RESULTS: The results from the five methods used in this system were consistent with the formation of gaps between endothelial cells. Endothelial gaps were rare or absent under baseline conditions, but appeared with the onset of plasma leakage and had a distribution that matched the distribution of leakage. Gaps had a complex morphology and were accompanied by fingerlike cell processes, which may anchor adjacent endothelial cells to one another and participate in gap closure. In contrast to normal vessels, vessels that were leaky in life continued to leak after aldehyde fixation, in evidence that, once formed, the leakage pathway did not require energy-dependent membrane movement or vesicle shuttling. Holes through endothelial cells were less than 1% as frequent as intercellular gaps.

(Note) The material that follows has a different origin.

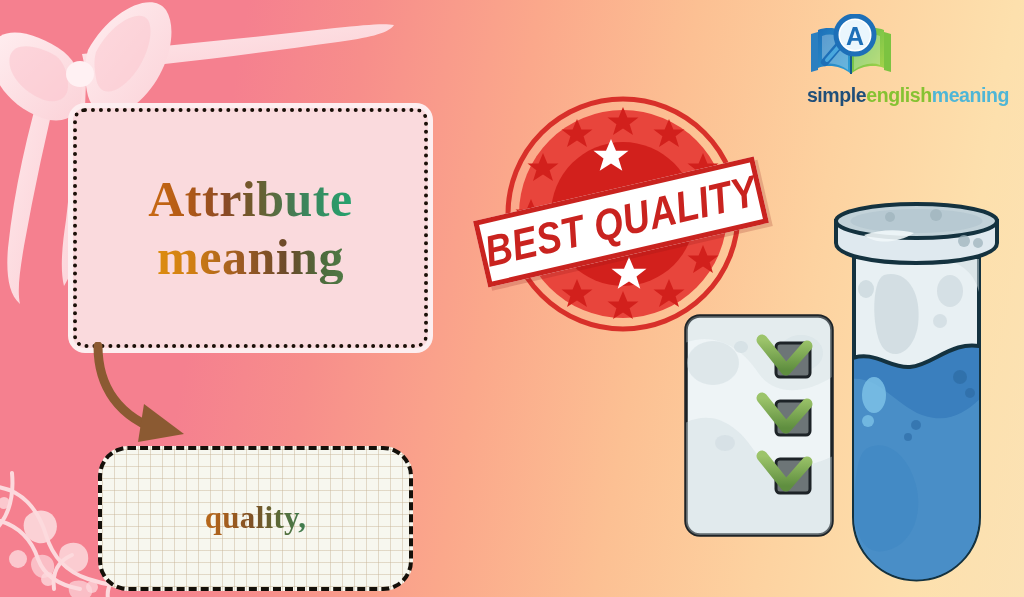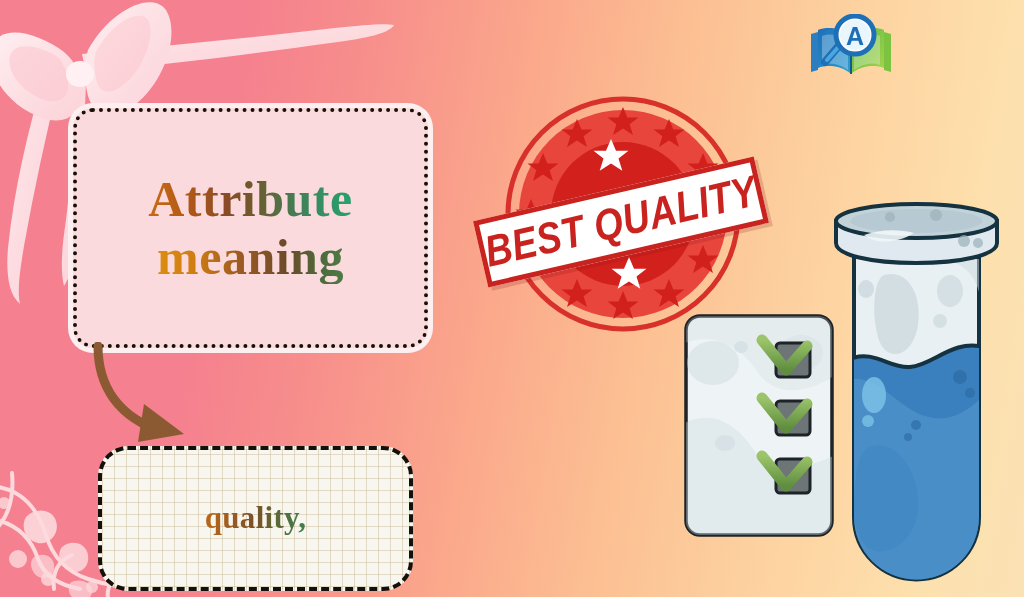"simpleenglishmeaning" div.logo-word { html: none -> <div> <span>simple</span><span>english</span><span>meaning</span> </div> }
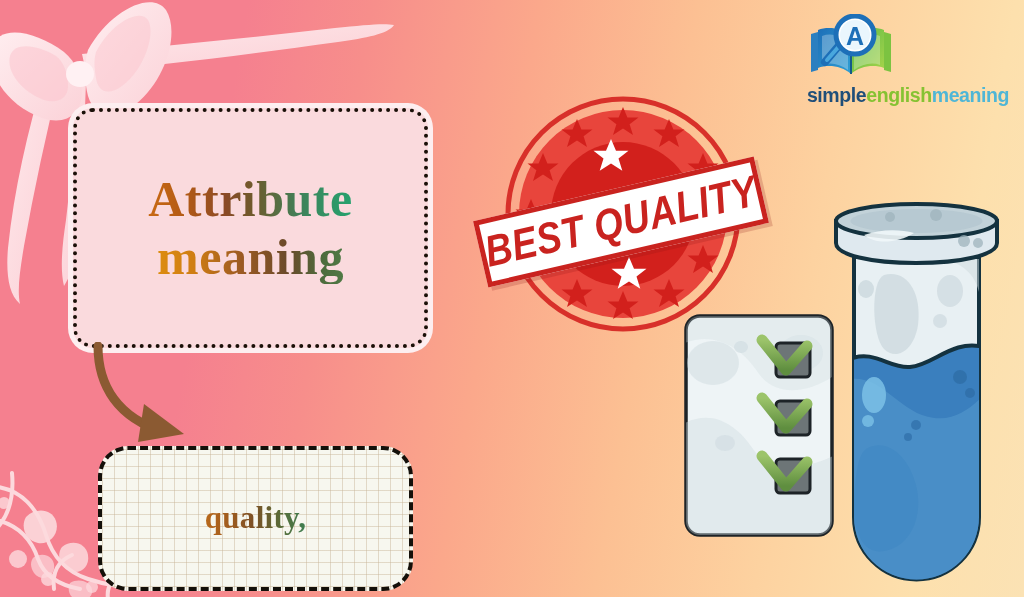"Attribute" .box1 { border-radius: 20px -> 12px }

CONCLUSIONS: Taken together, the results show that endothelial gaps are a consistent feature of leaky vessels in the model system we studied, and are not an artifact of a particular method. The morphological complexity of the openings and accompanying fingerlike cell processes and overlapping endothelial cell borders make gaps difficult to distinguish from transcellular holes in thin sections viewed by transmission electron microscopy. However, scanning electron microscopic observations show that most of the openings in leaky venules are intercellular gaps, not transcellular holes. The formation and closure of gaps are likely to be energy-dependent, but the process of plasma leakage is not, provided there is adequate driving force for extravasation. The cellular mechanisms of gap opening and closure remain to be elucidated.